Soaring construction costs will undermine government plans to solve the housing crisis by building thousands of cheap homes, a leading business analyst warned yesterday.

Experian said housebuilders had seen their costs surge 16 per cent this year and faced another 12 per cent increase in 2005. It warned the rises, combined with signs of falling prices, would squeeze builders' profit margins and make them less willing to build low-price homes.

Its warning came as a property website reported the fifth successive monthly drop in property sale prices and a leading estate agent issued a profits warning, prompting a collapse in its shares.

John Prescott, the Deputy Prime Minister, has announced plans for more than 500,000 new homes in the South-east, while the recent Barker report identified a need for 70,000 new private and 21,000 new public sector homes a year.
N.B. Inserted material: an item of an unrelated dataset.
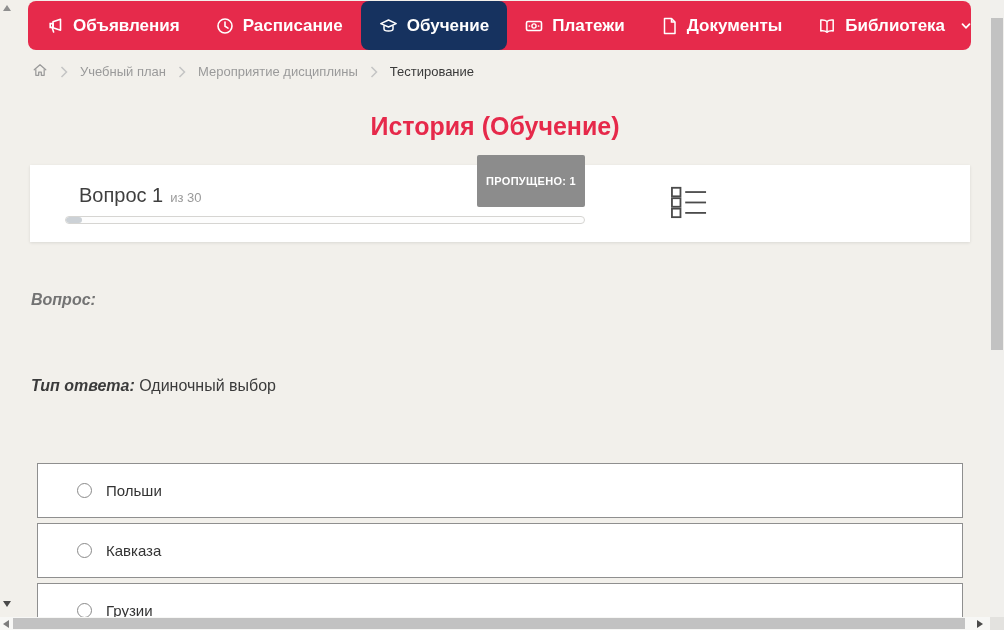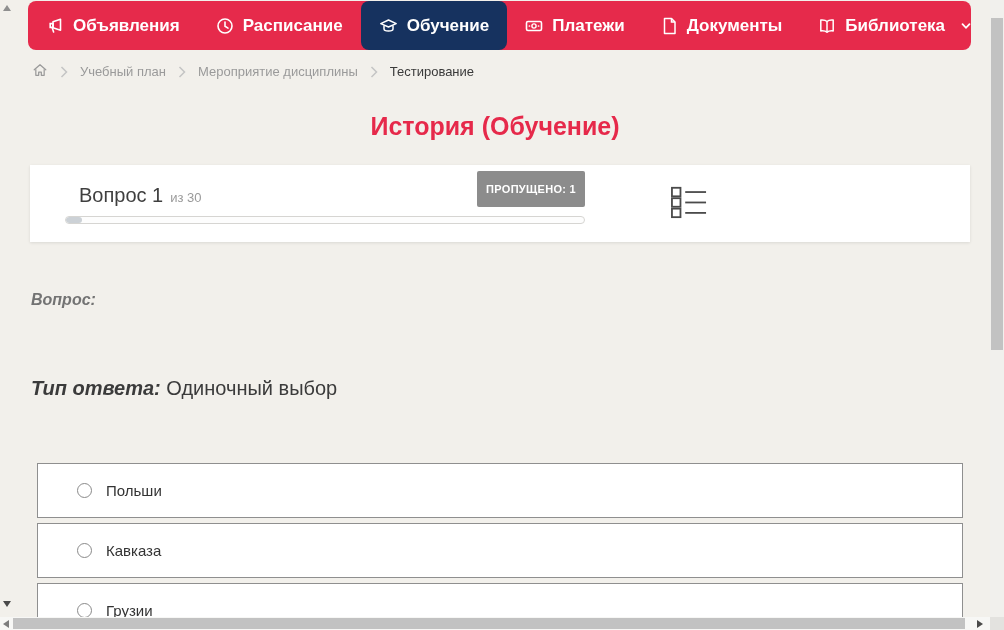"ПРОПУЩЕНО: 1" .skip-badge { padding: 12px 9px -> 20px 9px }
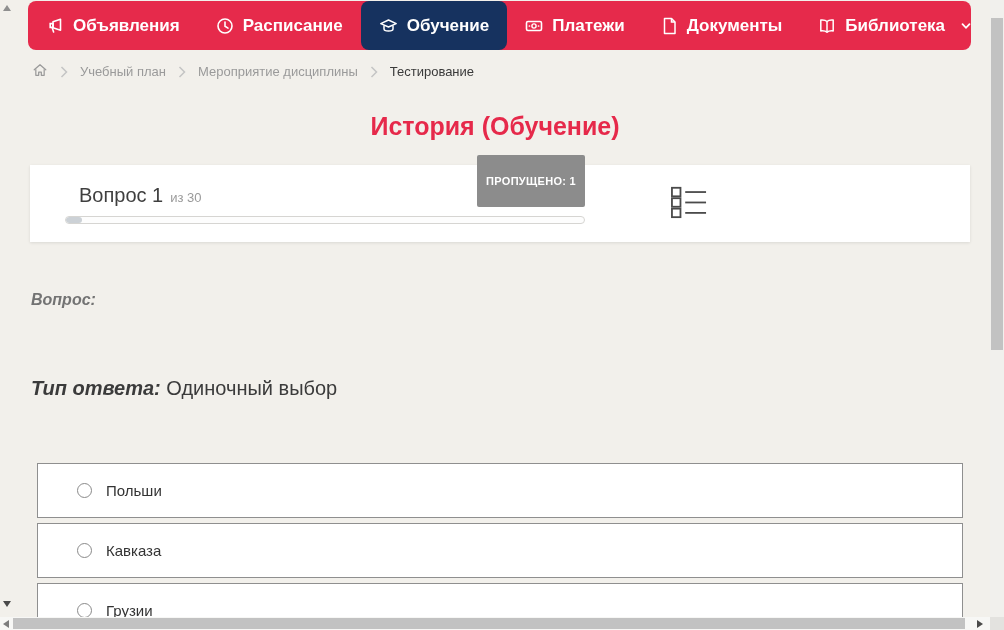"Тип ответа: Одиночный выбор" .q-type { font-size: 20px -> 16px }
James Hastings, at Experian, said: "This alarming inflation rate is likely to have serious ramifications for builders' ability or inclination to meet the ambitious targets set out by the Barker report."

He said increasingly higher rates commanded by skilled labourers such as plasterers, plumbers and electricians were rendering new build far less viable. Mr Hastings added that the builders' predicament had been exacerbated by escalating costs of brownfield reclamation and local planning constraints. He said: "The slowing property market, especially in London and the South-east, combined with spiralling labour inflation and higher land costs, is effecting a tourniquet on builders."

John Slaughter, a director of the House Builders Federation, said much affordable housing involved an element of cross-subsidy by the industry through the planning system. He said: "If their other costs are going up there's clearly less headroom to subsidise affordable homes."

No one at the Office of the Deputy Prime Minister was available for comment.

Meanwhile Hometrack, a property website, said the price of the average home had dropped 0.6 per cent since last month's survey. The 0.6 per cent drop was the same as in October, and matched the biggest fall since the slump in property prices after the terrorist attacks of 11 September 2001.

Although prices are up 1.9 per cent so far this year, Hometrack said that masked a fall of almost £3,000 or 1.7 per cent since June. John Wriglesworth, its housing economist, said: "The month's price fall confirms beyond doubt that the housing boom is well and truly over. With the excess supply of unsold properties increasing, further house price falls are inevitable over the coming months."

The survey heightened fears in the City that the property market was teetering on the brink of a more substantial fall.

Countrywide, the UK's largest estate agent, issued its third profit warning in as many months, saying the number of transactions in the pipeline was down 33 per cent on a year ago. Its shares fell 18p to 280p.